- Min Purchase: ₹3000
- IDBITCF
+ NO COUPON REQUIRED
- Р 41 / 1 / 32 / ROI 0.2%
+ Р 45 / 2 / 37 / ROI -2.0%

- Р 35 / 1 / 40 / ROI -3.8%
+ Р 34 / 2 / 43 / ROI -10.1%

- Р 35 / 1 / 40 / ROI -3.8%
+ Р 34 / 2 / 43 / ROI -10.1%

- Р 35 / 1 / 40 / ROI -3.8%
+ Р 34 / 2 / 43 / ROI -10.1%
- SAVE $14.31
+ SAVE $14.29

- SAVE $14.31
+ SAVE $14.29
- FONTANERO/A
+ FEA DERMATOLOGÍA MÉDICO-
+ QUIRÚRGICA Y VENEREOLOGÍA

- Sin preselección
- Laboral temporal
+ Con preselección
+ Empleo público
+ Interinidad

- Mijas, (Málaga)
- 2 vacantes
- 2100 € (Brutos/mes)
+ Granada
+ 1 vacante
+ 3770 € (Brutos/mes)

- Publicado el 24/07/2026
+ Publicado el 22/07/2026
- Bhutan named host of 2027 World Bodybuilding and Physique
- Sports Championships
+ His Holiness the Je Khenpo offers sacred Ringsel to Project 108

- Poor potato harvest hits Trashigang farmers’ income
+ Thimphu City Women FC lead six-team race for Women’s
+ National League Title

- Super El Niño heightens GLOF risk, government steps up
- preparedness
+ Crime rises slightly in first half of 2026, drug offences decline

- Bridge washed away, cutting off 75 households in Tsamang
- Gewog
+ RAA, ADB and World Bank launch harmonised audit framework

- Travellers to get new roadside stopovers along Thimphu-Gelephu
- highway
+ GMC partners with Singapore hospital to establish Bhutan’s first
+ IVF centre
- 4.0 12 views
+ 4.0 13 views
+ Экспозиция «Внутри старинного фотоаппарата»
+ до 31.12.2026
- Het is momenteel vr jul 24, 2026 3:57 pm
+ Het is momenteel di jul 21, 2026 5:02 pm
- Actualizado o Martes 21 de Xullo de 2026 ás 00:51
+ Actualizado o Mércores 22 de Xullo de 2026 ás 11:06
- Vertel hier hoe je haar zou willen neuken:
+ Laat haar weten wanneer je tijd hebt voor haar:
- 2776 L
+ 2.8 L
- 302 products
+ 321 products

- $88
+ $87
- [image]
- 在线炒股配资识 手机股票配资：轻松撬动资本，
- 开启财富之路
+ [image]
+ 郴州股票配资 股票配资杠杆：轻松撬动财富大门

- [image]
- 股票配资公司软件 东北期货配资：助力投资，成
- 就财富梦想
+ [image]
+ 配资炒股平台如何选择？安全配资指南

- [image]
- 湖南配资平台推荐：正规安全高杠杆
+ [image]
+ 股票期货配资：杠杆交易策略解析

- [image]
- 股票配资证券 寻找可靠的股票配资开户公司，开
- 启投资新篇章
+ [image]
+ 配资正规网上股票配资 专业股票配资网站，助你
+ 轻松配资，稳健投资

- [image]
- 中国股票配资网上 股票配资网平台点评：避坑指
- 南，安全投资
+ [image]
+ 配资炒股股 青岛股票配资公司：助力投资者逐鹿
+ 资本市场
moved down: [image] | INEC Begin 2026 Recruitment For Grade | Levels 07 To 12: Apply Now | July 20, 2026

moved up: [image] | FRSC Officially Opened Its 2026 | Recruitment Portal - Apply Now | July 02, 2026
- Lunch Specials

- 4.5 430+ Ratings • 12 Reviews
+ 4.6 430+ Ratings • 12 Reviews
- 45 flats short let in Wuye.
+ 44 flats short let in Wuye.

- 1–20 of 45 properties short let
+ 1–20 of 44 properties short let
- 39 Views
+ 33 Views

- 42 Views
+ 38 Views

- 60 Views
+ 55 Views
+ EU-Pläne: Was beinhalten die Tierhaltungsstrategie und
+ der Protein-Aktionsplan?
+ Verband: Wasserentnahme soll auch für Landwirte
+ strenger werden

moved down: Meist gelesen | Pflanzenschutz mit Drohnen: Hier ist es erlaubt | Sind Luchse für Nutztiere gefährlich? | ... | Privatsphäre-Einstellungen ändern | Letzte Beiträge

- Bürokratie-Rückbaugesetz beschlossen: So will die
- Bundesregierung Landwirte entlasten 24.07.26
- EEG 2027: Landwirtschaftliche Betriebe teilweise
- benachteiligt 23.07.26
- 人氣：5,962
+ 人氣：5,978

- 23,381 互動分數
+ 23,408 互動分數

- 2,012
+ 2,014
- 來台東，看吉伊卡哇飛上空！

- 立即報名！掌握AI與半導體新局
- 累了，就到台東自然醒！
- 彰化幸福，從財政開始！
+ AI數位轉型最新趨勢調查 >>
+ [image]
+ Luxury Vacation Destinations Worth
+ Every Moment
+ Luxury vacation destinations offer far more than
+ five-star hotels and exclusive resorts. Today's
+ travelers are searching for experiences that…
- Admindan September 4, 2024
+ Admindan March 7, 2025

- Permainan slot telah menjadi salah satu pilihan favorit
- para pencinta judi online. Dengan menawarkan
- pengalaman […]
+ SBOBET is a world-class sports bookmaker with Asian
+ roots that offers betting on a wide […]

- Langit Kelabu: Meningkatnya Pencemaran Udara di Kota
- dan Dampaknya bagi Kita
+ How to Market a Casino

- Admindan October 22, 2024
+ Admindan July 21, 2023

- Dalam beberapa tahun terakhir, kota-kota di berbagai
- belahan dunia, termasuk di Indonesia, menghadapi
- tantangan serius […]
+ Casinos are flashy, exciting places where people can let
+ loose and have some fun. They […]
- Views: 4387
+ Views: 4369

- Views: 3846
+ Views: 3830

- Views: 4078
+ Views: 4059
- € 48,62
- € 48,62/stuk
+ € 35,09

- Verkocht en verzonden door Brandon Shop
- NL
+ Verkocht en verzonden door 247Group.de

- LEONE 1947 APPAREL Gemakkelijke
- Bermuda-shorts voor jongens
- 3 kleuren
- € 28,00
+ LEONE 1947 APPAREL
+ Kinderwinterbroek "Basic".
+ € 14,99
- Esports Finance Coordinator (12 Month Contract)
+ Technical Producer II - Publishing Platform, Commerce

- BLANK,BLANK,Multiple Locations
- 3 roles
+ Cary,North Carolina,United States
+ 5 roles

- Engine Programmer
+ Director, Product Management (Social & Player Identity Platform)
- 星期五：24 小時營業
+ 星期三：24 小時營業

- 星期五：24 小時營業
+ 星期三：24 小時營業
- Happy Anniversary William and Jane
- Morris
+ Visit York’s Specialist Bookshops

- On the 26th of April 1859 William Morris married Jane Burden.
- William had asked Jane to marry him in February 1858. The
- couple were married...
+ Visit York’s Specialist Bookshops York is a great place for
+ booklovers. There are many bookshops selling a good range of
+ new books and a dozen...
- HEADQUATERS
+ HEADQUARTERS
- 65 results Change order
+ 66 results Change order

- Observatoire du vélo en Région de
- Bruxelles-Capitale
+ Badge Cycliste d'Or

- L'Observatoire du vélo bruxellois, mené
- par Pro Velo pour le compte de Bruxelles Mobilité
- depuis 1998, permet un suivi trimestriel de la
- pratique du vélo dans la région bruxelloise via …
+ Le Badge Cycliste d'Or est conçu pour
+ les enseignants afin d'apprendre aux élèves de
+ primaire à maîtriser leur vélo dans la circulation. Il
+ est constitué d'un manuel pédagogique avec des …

(WORK TASK) Now output the listing above, exactly as it appears.

(THE ANSWER)
- Min Purchase: ₹3000
- IDBITCF
+ NO COUPON REQUIRED
- Р 41 / 1 / 32 / ROI 0.2%
+ Р 45 / 2 / 37 / ROI -2.0%

- Р 35 / 1 / 40 / ROI -3.8%
+ Р 34 / 2 / 43 / ROI -10.1%

- Р 35 / 1 / 40 / ROI -3.8%
+ Р 34 / 2 / 43 / ROI -10.1%

- Р 35 / 1 / 40 / ROI -3.8%
+ Р 34 / 2 / 43 / ROI -10.1%
- SAVE $14.31
+ SAVE $14.29

- SAVE $14.31
+ SAVE $14.29
- FONTANERO/A
+ FEA DERMATOLOGÍA MÉDICO-
+ QUIRÚRGICA Y VENEREOLOGÍA

- Sin preselección
- Laboral temporal
+ Con preselección
+ Empleo público
+ Interinidad

- Mijas, (Málaga)
- 2 vacantes
- 2100 € (Brutos/mes)
+ Granada
+ 1 vacante
+ 3770 € (Brutos/mes)

- Publicado el 24/07/2026
+ Publicado el 22/07/2026
- Bhutan named host of 2027 World Bodybuilding and Physique
- Sports Championships
+ His Holiness the Je Khenpo offers sacred Ringsel to Project 108

- Poor potato harvest hits Trashigang farmers’ income
+ Thimphu City Women FC lead six-team race for Women’s
+ National League Title

- Super El Niño heightens GLOF risk, government steps up
- preparedness
+ Crime rises slightly in first half of 2026, drug offences decline

- Bridge washed away, cutting off 75 households in Tsamang
- Gewog
+ RAA, ADB and World Bank launch harmonised audit framework

- Travellers to get new roadside stopovers along Thimphu-Gelephu
- highway
+ GMC partners with Singapore hospital to establish Bhutan’s first
+ IVF centre
- 4.0 12 views
+ 4.0 13 views
+ Экспозиция «Внутри старинного фотоаппарата»
+ до 31.12.2026
- Het is momenteel vr jul 24, 2026 3:57 pm
+ Het is momenteel di jul 21, 2026 5:02 pm
- Actualizado o Martes 21 de Xullo de 2026 ás 00:51
+ Actualizado o Mércores 22 de Xullo de 2026 ás 11:06
- Vertel hier hoe je haar zou willen neuken:
+ Laat haar weten wanneer je tijd hebt voor haar:
- 2776 L
+ 2.8 L
- 302 products
+ 321 products

- $88
+ $87
- [image]
- 在线炒股配资识 手机股票配资：轻松撬动资本，
- 开启财富之路
+ [image]
+ 郴州股票配资 股票配资杠杆：轻松撬动财富大门

- [image]
- 股票配资公司软件 东北期货配资：助力投资，成
- 就财富梦想
+ [image]
+ 配资炒股平台如何选择？安全配资指南

- [image]
- 湖南配资平台推荐：正规安全高杠杆
+ [image]
+ 股票期货配资：杠杆交易策略解析

- [image]
- 股票配资证券 寻找可靠的股票配资开户公司，开
- 启投资新篇章
+ [image]
+ 配资正规网上股票配资 专业股票配资网站，助你
+ 轻松配资，稳健投资

- [image]
- 中国股票配资网上 股票配资网平台点评：避坑指
- 南，安全投资
+ [image]
+ 配资炒股股 青岛股票配资公司：助力投资者逐鹿
+ 资本市场
moved down: [image] | INEC Begin 2026 Recruitment For Grade | Levels 07 To 12: Apply Now | July 20, 2026

moved up: [image] | FRSC Officially Opened Its 2026 | Recruitment Portal - Apply Now | July 02, 2026
- Lunch Specials

- 4.5 430+ Ratings • 12 Reviews
+ 4.6 430+ Ratings • 12 Reviews
- 45 flats short let in Wuye.
+ 44 flats short let in Wuye.

- 1–20 of 45 properties short let
+ 1–20 of 44 properties short let
- 39 Views
+ 33 Views

- 42 Views
+ 38 Views

- 60 Views
+ 55 Views
+ EU-Pläne: Was beinhalten die Tierhaltungsstrategie und
+ der Protein-Aktionsplan?
+ Verband: Wasserentnahme soll auch für Landwirte
+ strenger werden

moved down: Meist gelesen | Pflanzenschutz mit Drohnen: Hier ist es erlaubt | Sind Luchse für Nutztiere gefährlich? | ... | Privatsphäre-Einstellungen ändern | Letzte Beiträge

- Bürokratie-Rückbaugesetz beschlossen: So will die
- Bundesregierung Landwirte entlasten 24.07.26
- EEG 2027: Landwirtschaftliche Betriebe teilweise
- benachteiligt 23.07.26
- 人氣：5,962
+ 人氣：5,978

- 23,381 互動分數
+ 23,408 互動分數

- 2,012
+ 2,014
- 來台東，看吉伊卡哇飛上空！

- 立即報名！掌握AI與半導體新局
- 累了，就到台東自然醒！
- 彰化幸福，從財政開始！
+ AI數位轉型最新趨勢調查 >>
+ [image]
+ Luxury Vacation Destinations Worth
+ Every Moment
+ Luxury vacation destinations offer far more than
+ five-star hotels and exclusive resorts. Today's
+ travelers are searching for experiences that…
- Admindan September 4, 2024
+ Admindan March 7, 2025

- Permainan slot telah menjadi salah satu pilihan favorit
- para pencinta judi online. Dengan menawarkan
- pengalaman […]
+ SBOBET is a world-class sports bookmaker with Asian
+ roots that offers betting on a wide […]

- Langit Kelabu: Meningkatnya Pencemaran Udara di Kota
- dan Dampaknya bagi Kita
+ How to Market a Casino

- Admindan October 22, 2024
+ Admindan July 21, 2023

- Dalam beberapa tahun terakhir, kota-kota di berbagai
- belahan dunia, termasuk di Indonesia, menghadapi
- tantangan serius […]
+ Casinos are flashy, exciting places where people can let
+ loose and have some fun. They […]
- Views: 4387
+ Views: 4369

- Views: 3846
+ Views: 3830

- Views: 4078
+ Views: 4059
- € 48,62
- € 48,62/stuk
+ € 35,09

- Verkocht en verzonden door Brandon Shop
- NL
+ Verkocht en verzonden door 247Group.de

- LEONE 1947 APPAREL Gemakkelijke
- Bermuda-shorts voor jongens
- 3 kleuren
- € 28,00
+ LEONE 1947 APPAREL
+ Kinderwinterbroek "Basic".
+ € 14,99
- Esports Finance Coordinator (12 Month Contract)
+ Technical Producer II - Publishing Platform, Commerce

- BLANK,BLANK,Multiple Locations
- 3 roles
+ Cary,North Carolina,United States
+ 5 roles

- Engine Programmer
+ Director, Product Management (Social & Player Identity Platform)
- 星期五：24 小時營業
+ 星期三：24 小時營業

- 星期五：24 小時營業
+ 星期三：24 小時營業
- Happy Anniversary William and Jane
- Morris
+ Visit York’s Specialist Bookshops

- On the 26th of April 1859 William Morris married Jane Burden.
- William had asked Jane to marry him in February 1858. The
- couple were married...
+ Visit York’s Specialist Bookshops York is a great place for
+ booklovers. There are many bookshops selling a good range of
+ new books and a dozen...
- HEADQUATERS
+ HEADQUARTERS
- 65 results Change order
+ 66 results Change order

- Observatoire du vélo en Région de
- Bruxelles-Capitale
+ Badge Cycliste d'Or

- L'Observatoire du vélo bruxellois, mené
- par Pro Velo pour le compte de Bruxelles Mobilité
- depuis 1998, permet un suivi trimestriel de la
- pratique du vélo dans la région bruxelloise via …
+ Le Badge Cycliste d'Or est conçu pour
+ les enseignants afin d'apprendre aux élèves de
+ primaire à maîtriser leur vélo dans la circulation. Il
+ est constitué d'un manuel pédagogique avec des …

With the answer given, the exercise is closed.